| Input data |
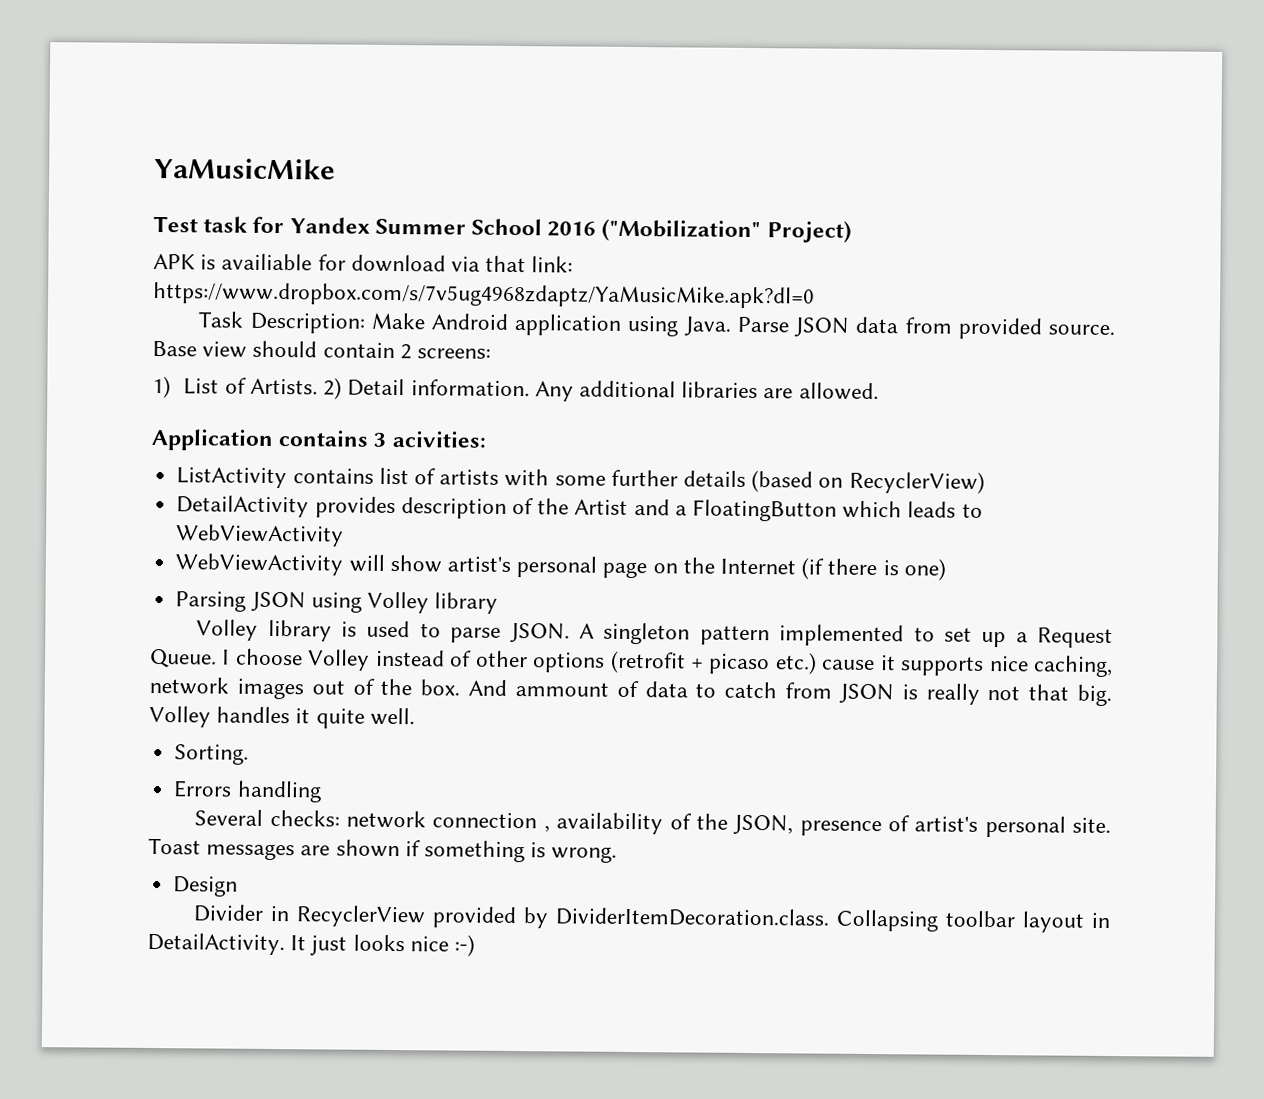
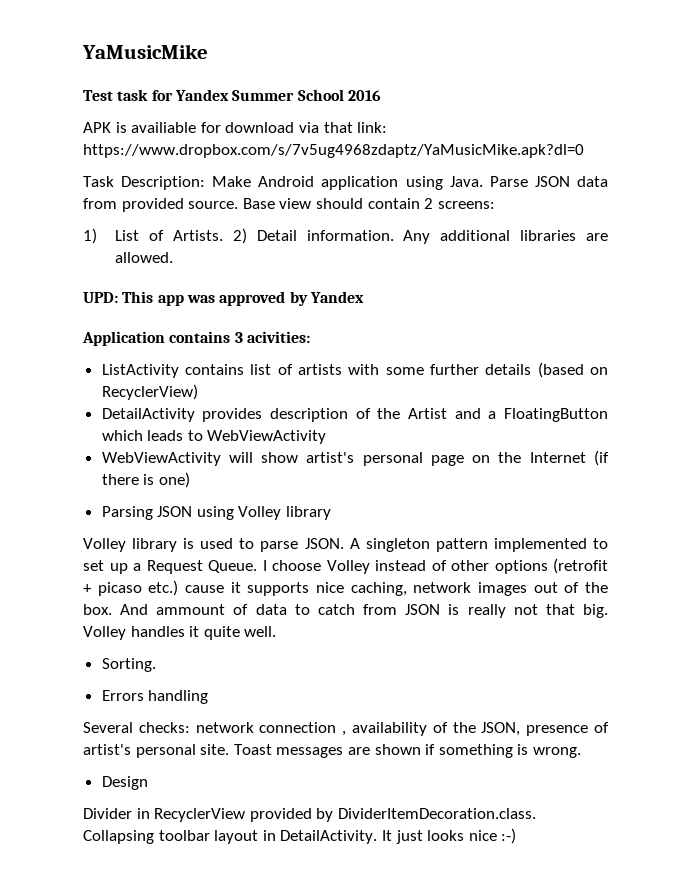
- Test task for Yandex Summer School 2016 ("Mobilization" Project)
+ Test task for Yandex Summer School 2016
+ UPD: This app was approved by Yandex

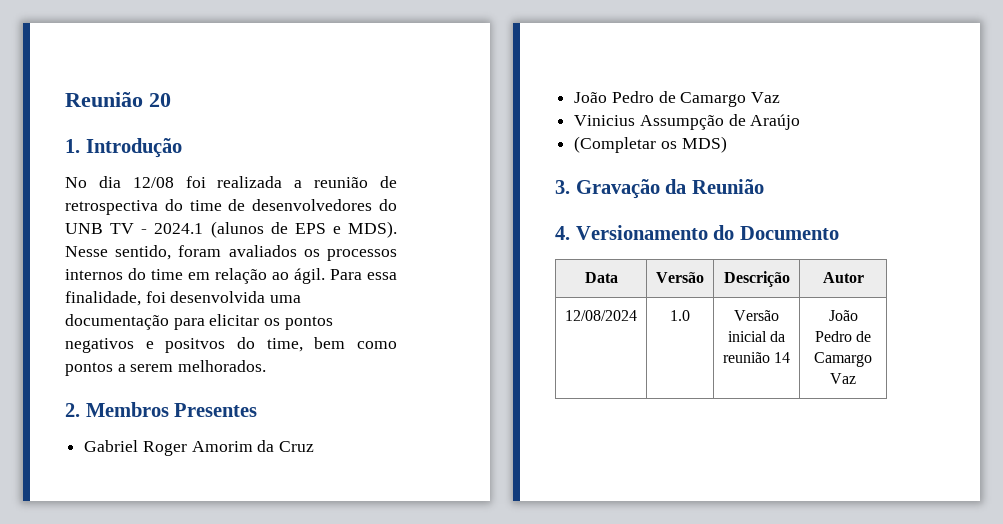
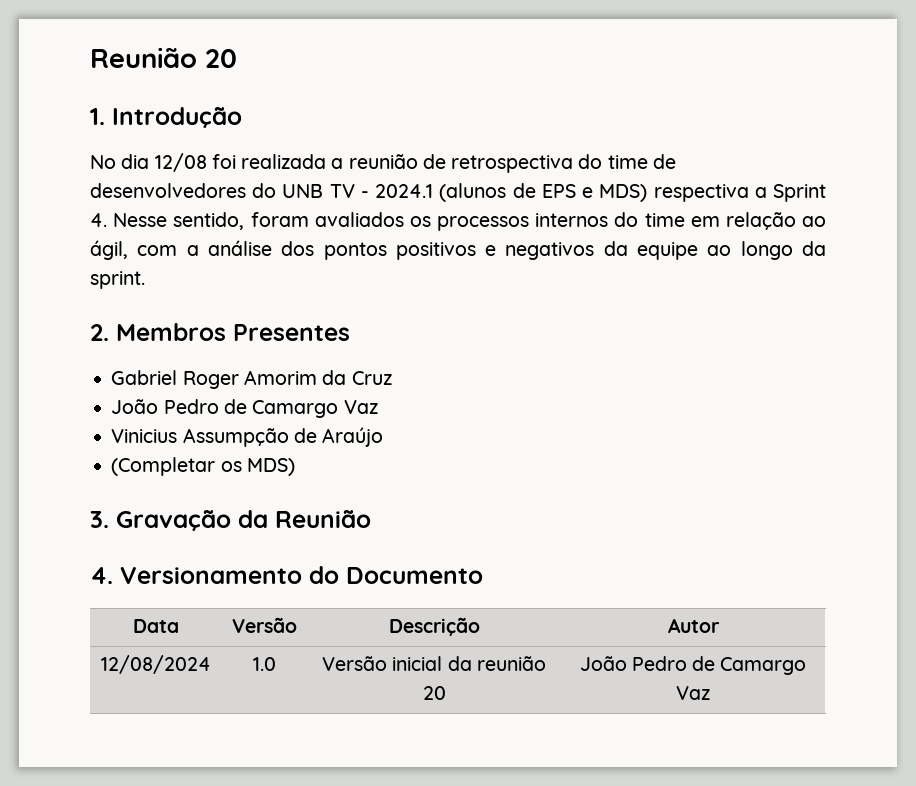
- No dia 12/08 foi realizada a reunião de retrospectiva do time de desenvolvedores do UNB TV - 2024.1 (alunos de EPS e MDS). Nesse sentido, foram avaliados os processos internos do time em relação ao ágil. Para essa finalidade, foi desenvolvida uma documentação para elicitar os pontos negativos e positvos do time, bem como pontos a serem melhorados.
+ No dia 12/08 foi realizada a reunião de retrospectiva do time de desenvolvedores do UNB TV - 2024.1 (alunos de EPS e MDS) respectiva a Sprint 4. Nesse sentido, foram avaliados os processos internos do time em relação ao ágil, com a análise dos pontos positivos e negativos da equipe ao longo da sprint.
- 12/08/2024 | 1.0 | Versão inicial da reunião 14 | João Pedro de Camargo Vaz
+ 12/08/2024 | 1.0 | Versão inicial da reunião 20 | João Pedro de Camargo Vaz

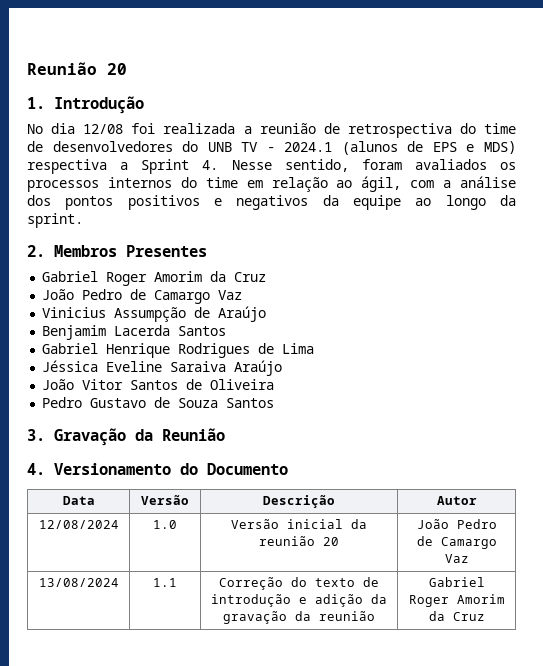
- (Completar os MDS)
+ Benjamim Lacerda Santos
+ Gabriel Henrique Rodrigues de Lima
+ Jéssica Eveline Saraiva Araújo
+ João Vitor Santos de Oliveira
+ Pedro Gustavo de Souza Santos
+ 13/08/2024 | 1.1 | Correção do texto de introdução e adição da gravação da reunião | Gabriel Roger Amorim da Cruz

| Assigned task |
Return a copy of each line in the entries that carries the string "Test".

| Answer below |
- Test task for Yandex Summer School 2016 ("Mobilization" Project)
+ Test task for Yandex Summer School 2016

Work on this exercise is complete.